About this exercise> Copy the line with "none -> [188,375,696,473]" and all lines following it through the last line of the entries, exactly as written.

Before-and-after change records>
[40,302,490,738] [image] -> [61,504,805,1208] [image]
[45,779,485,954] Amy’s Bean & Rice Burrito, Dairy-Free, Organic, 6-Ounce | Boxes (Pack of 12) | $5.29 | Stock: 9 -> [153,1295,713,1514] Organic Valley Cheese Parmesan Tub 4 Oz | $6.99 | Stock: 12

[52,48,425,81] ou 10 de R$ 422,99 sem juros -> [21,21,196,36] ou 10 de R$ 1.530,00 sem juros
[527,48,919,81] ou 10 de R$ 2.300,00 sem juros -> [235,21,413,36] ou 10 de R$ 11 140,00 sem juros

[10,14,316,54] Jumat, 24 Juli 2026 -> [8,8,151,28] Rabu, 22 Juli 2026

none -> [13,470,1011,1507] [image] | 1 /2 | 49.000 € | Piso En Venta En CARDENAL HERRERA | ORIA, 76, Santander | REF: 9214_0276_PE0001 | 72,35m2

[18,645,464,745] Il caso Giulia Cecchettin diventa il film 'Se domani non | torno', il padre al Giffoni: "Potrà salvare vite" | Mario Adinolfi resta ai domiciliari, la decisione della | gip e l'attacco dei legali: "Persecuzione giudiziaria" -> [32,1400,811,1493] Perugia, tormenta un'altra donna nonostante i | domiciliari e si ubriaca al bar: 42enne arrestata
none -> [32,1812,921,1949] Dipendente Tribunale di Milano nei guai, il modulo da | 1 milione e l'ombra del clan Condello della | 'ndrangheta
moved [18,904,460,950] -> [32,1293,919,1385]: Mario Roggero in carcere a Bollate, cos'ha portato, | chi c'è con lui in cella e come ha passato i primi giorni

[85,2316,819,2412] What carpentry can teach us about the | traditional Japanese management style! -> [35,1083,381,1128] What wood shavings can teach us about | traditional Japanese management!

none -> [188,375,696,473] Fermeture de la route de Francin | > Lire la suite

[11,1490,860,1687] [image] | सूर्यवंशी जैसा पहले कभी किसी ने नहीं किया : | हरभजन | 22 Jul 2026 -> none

Reply>
none -> [188,375,696,473] Fermeture de la route de Francin | > Lire la suite

[11,1490,860,1687] [image] | सूर्यवंशी जैसा पहले कभी किसी ने नहीं किया : | हरभजन | 22 Jul 2026 -> none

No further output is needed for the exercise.